_YOUR OBJECTIVE_:
Your task is to transcribe the entries below exactly, beginning with the line containing "30576 | 61664" and ending with the final line, and to add nothing else.

(Before-and-after change data)
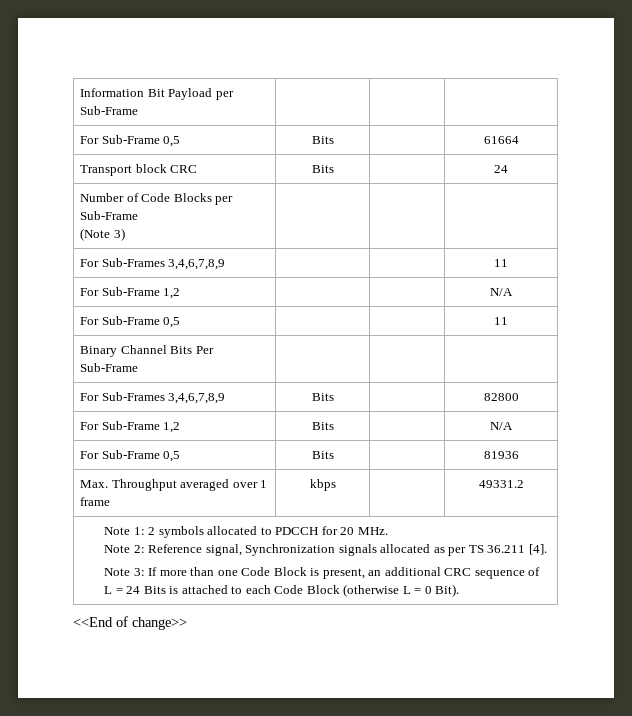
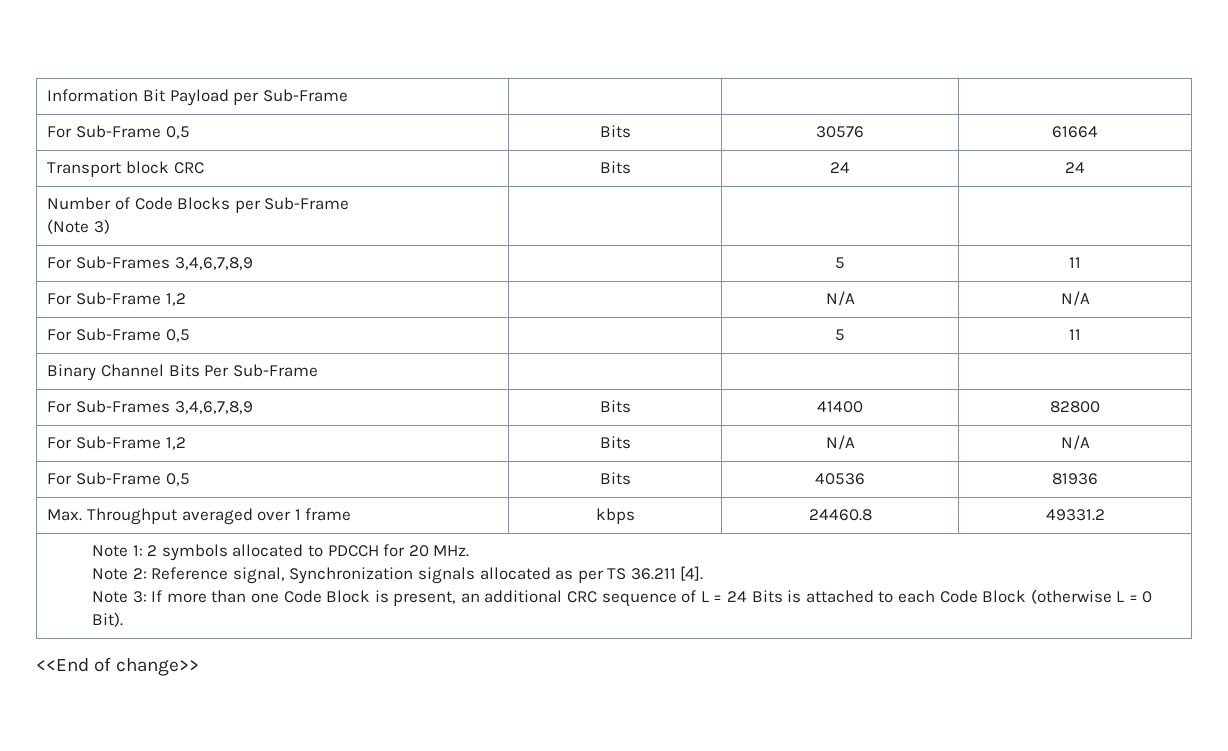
- For Sub-Frame 0,5 | Bits | | 61664
+ For Sub-Frame 0,5 | Bits | 30576 | 61664
- Transport block CRC | Bits | | 24
+ Transport block CRC | Bits | 24 | 24
- For Sub-Frames 3,4,6,7,8,9 | | | 11
+ For Sub-Frames 3,4,6,7,8,9 | | 5 | 11
- For Sub-Frame 1,2 | | | N/A
+ For Sub-Frame 1,2 | | N/A | N/A
- For Sub-Frame 0,5 | | | 11
+ For Sub-Frame 0,5 | | 5 | 11
- For Sub-Frames 3,4,6,7,8,9 | Bits | | 82800
+ For Sub-Frames 3,4,6,7,8,9 | Bits | 41400 | 82800
- For Sub-Frame 1,2 | Bits | | N/A
+ For Sub-Frame 1,2 | Bits | N/A | N/A
- For Sub-Frame 0,5 | Bits | | 81936
+ For Sub-Frame 0,5 | Bits | 40536 | 81936
- Max. Throughput averaged over 1 frame | kbps | | 49331.2
+ Max. Throughput averaged over 1 frame | kbps | 24460.8 | 49331.2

_REPLY TO THE TASK_:
+ For Sub-Frame 0,5 | Bits | 30576 | 61664
- Transport block CRC | Bits | | 24
+ Transport block CRC | Bits | 24 | 24
- For Sub-Frames 3,4,6,7,8,9 | | | 11
+ For Sub-Frames 3,4,6,7,8,9 | | 5 | 11
- For Sub-Frame 1,2 | | | N/A
+ For Sub-Frame 1,2 | | N/A | N/A
- For Sub-Frame 0,5 | | | 11
+ For Sub-Frame 0,5 | | 5 | 11
- For Sub-Frames 3,4,6,7,8,9 | Bits | | 82800
+ For Sub-Frames 3,4,6,7,8,9 | Bits | 41400 | 82800
- For Sub-Frame 1,2 | Bits | | N/A
+ For Sub-Frame 1,2 | Bits | N/A | N/A
- For Sub-Frame 0,5 | Bits | | 81936
+ For Sub-Frame 0,5 | Bits | 40536 | 81936
- Max. Throughput averaged over 1 frame | kbps | | 49331.2
+ Max. Throughput averaged over 1 frame | kbps | 24460.8 | 49331.2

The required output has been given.